Aside from cleaning the village hall on Saturday mornings, it was in the “men’s furnishings” (underwear!) department in Harvey Nichols, Leeds.
What was your first professional theatre job?
Alongside my college studies, I worked one day each week at West Yorkshire Playhouse for a year. I did everything from photocopying press cuttings to assisting the education team and learning how a regional producing house works. Jude Kelly was the artistic director; the experience blew my teenage mind.
What do you wish someone had told you when you were starting out?
What a complicated and ruthless business this can be at times. This wouldn’t have changed any of my decisions, but when things get tough it’s helpful to remember some sagacious thoughts.
Who or what was your biggest influence?
My English teacher, Barbara Neate, would have to be my biggest professional influence. When I was 13, she introduced us to plays like The Caretaker and A Taste of Honey. What a travesty it is that teachers don’t have the same freedoms today and that arts are being sidelined in our classrooms.
What’s your best advice for auditions?
Auditions are probably the most unpleasant and unnatural part of the process. The best advice I can give is to be yourself; trust the work you have done on the play and your unique response to it. You can never second-guess what a director or a creative team are searching for, so trying to fit into what you imagine this might be is never going to work. Do your research and don’t worry what the director thinks.
If you hadn’t been a director, what would you have been?
I was always interested in the police force. I have a lifelong fascination with Peter Falk’s Columbo. A career as a detective in 1970s California might have been good.
Do you have any theatrical superstitions or rituals?
On the first preview I kiss the stage to wish the actors and crew a safe and harmonious first performance.
Foster’s own background was initially in performing. Born in Copenhagen to a British father and Finnish mother with Russian great-great-grandparents (“I am a real Heinz 57,” he jokes), Foster moved to the UK aged three. His dad was an engineer and his mum worked in a shop.
Based in Yorkshire, his family moved around a lot and often struggled financially. He attended a comprehensive school where, he says, “ideas and diversity of thought were embraced”.
After the bullying incident that led to his starring role in Oliver!, Foster’s newfound passion for theatre was fuelled by an English teacher who introduced him to London’s Royal Court and took students on trips to see Royal Shakespeare Company productions.
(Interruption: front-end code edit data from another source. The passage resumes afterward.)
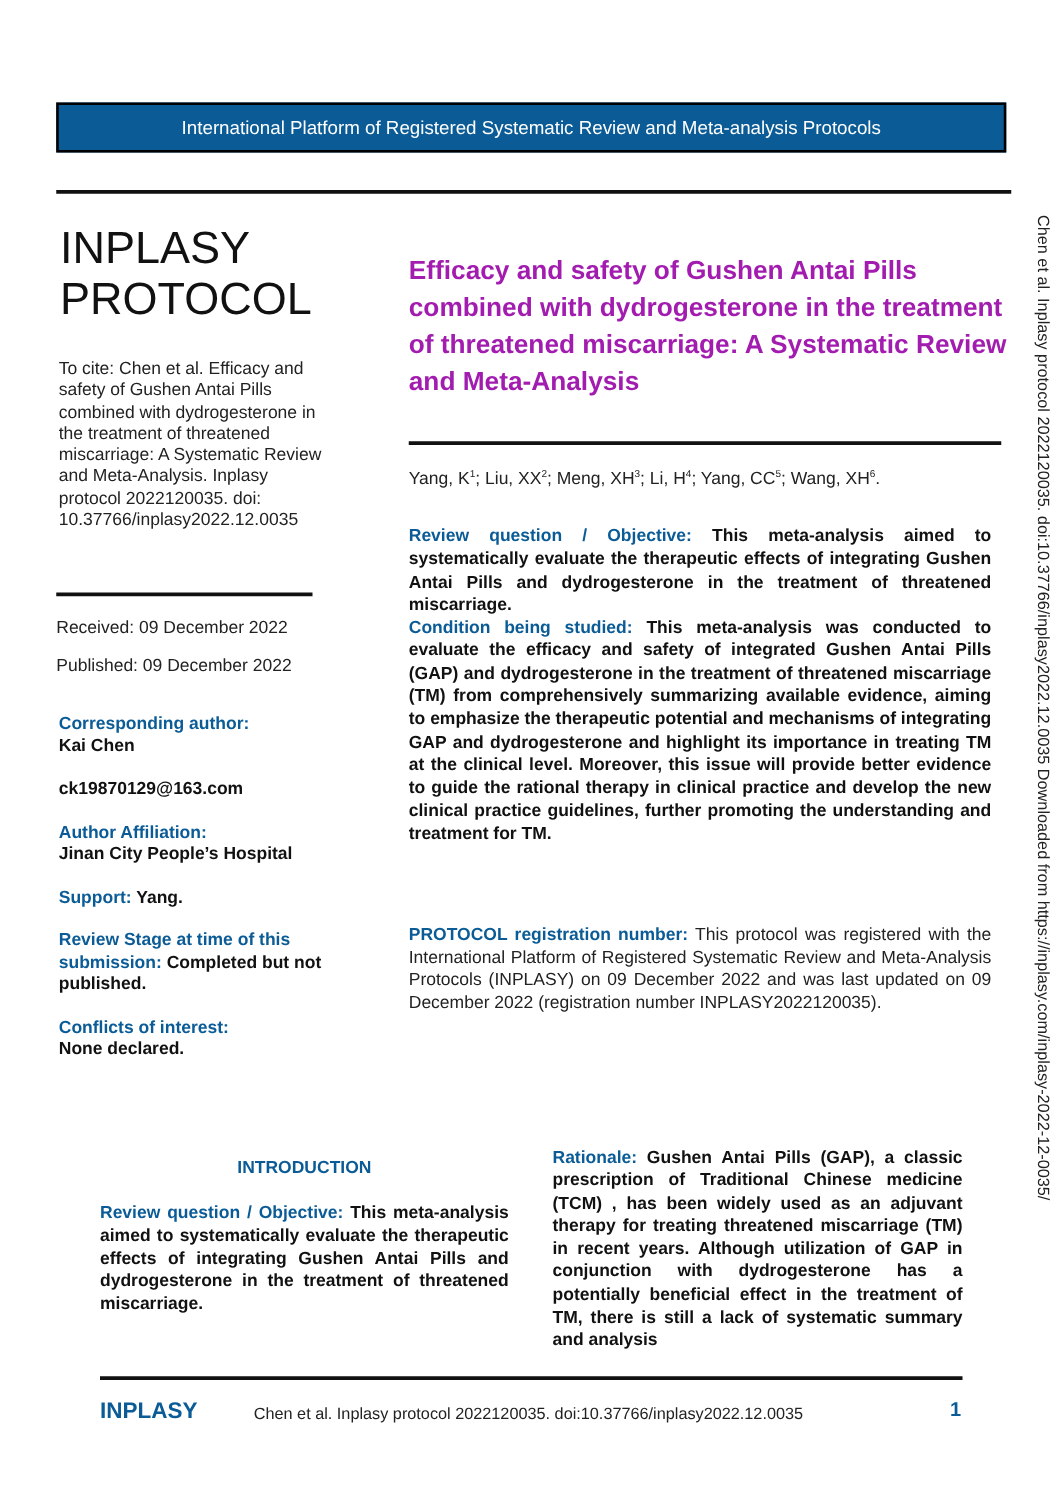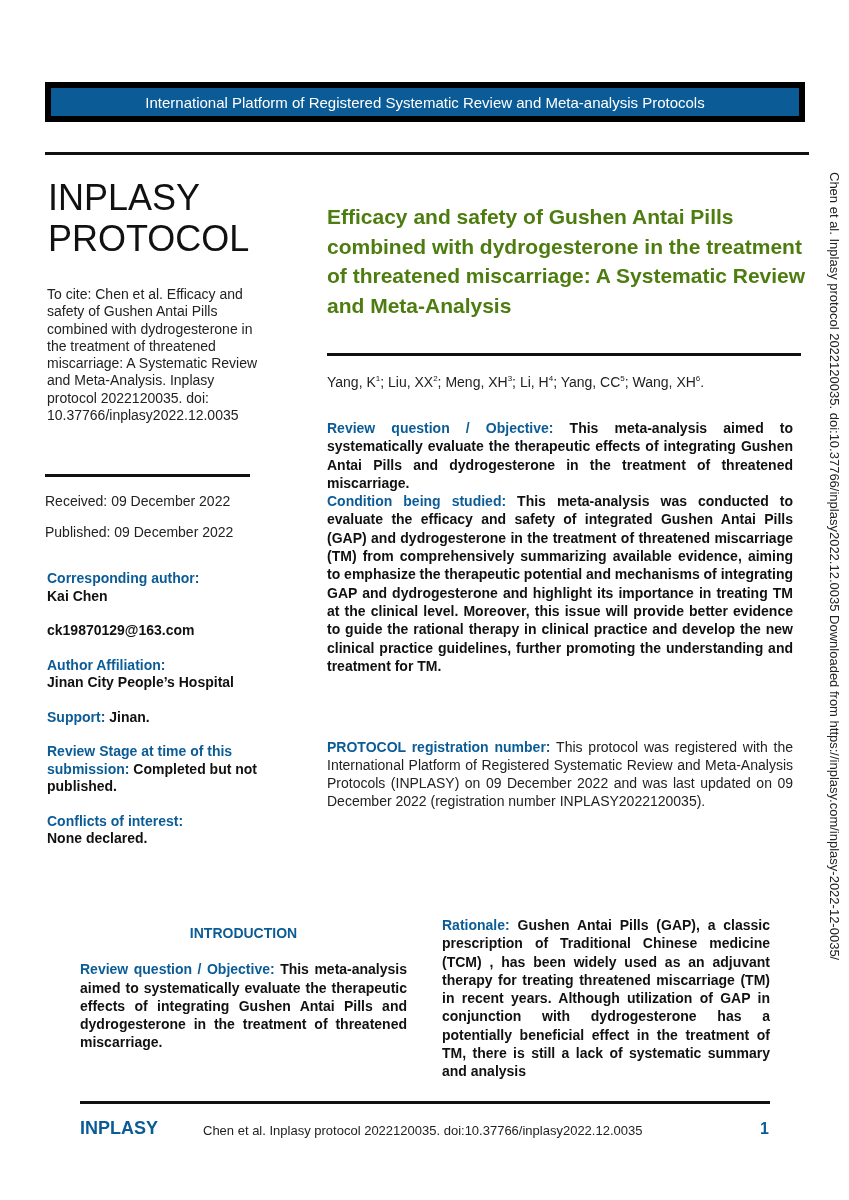"International Platform of Registered" .banner { border: 6px solid #000000 -> 2px solid #000000 }
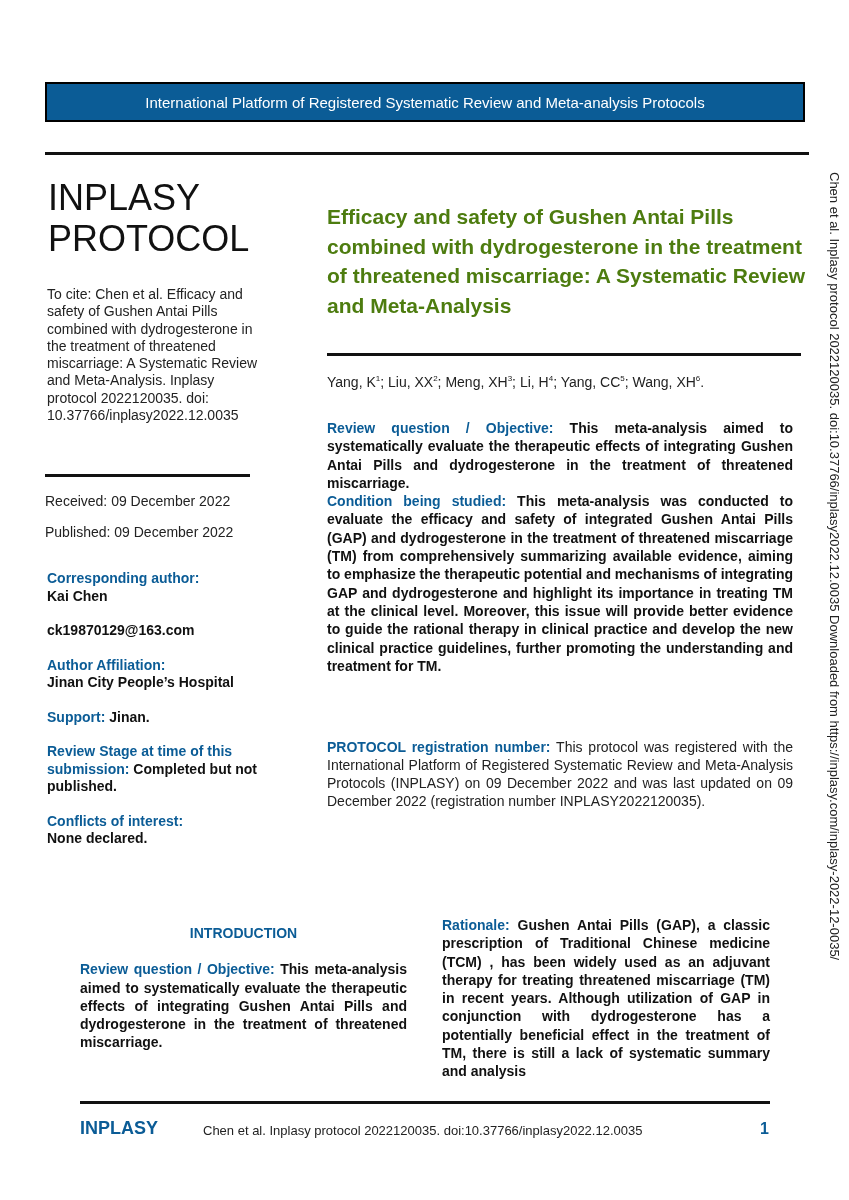"Efficacy and safety of Gushen" .title { color: #4d7c0f -> #a21caf }
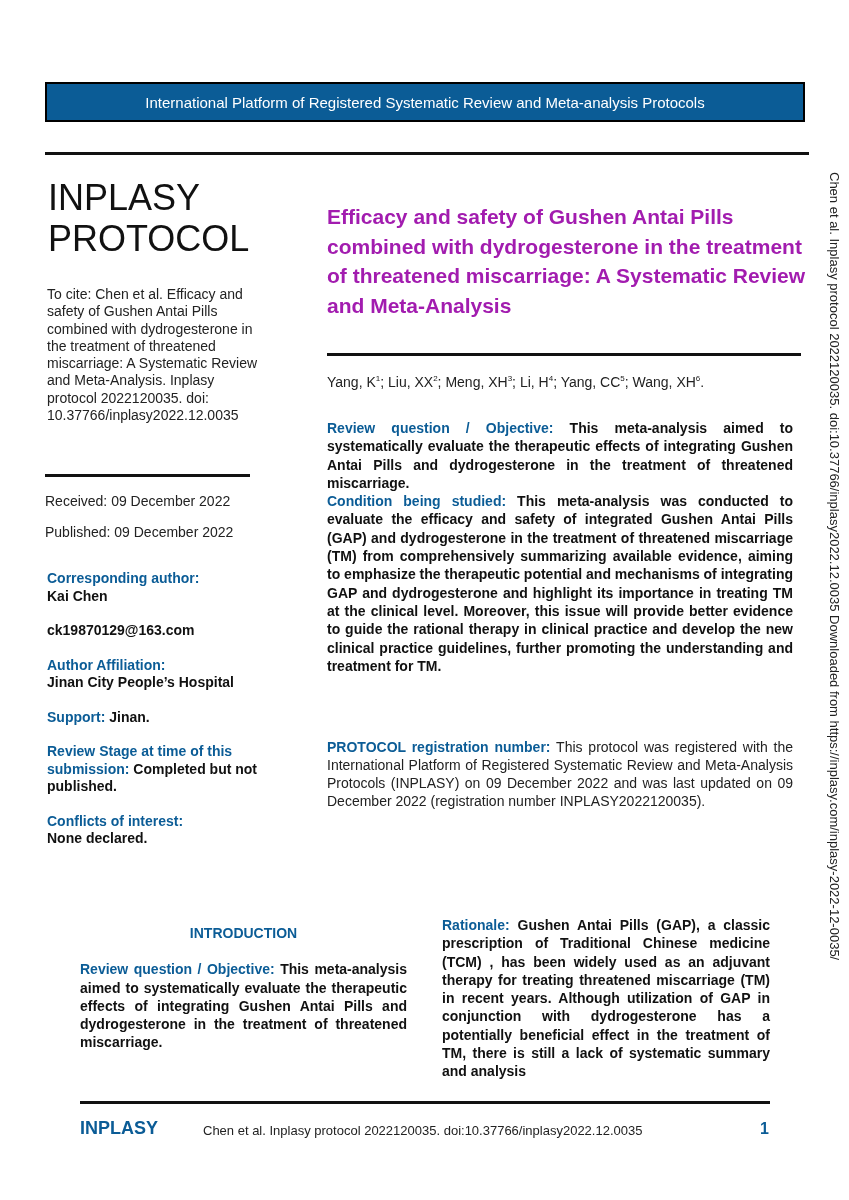"Jinan." span.val { text: Jinan -> Yang }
Foster was able to take part in more theatre productions, and also to produce his own version of Look Back in Anger, on a budget of £400.
The students were encouraged to participate in all sorts of roles, from building sets to marketing productions. But, despite enjoying the theatre side of his time at secondary school, the academic side eventually became too much for Foster.
“I packed A levels in halfway through,” he says. “I rebelled as I thought the system was geared to passing exams, and up until then school had been about learning and being curious and exploring. Now it was just about learning things to pass an exam.”
His leaving school was “terrifying for his parents”, he says, but he then went to Leeds, took a part-time job and enrolled on a theatre studies course at a college there.
Here his eyes were opened to the possibility of applying to drama schools in London to pursue his passion. So after college, Foster joined Drama Centre London. His mum footed the £1,000 tuition bill on her credit card, and Foster took out loans to cover his living costs. “I only finished paying them off in my second year of Curve,” he laughs.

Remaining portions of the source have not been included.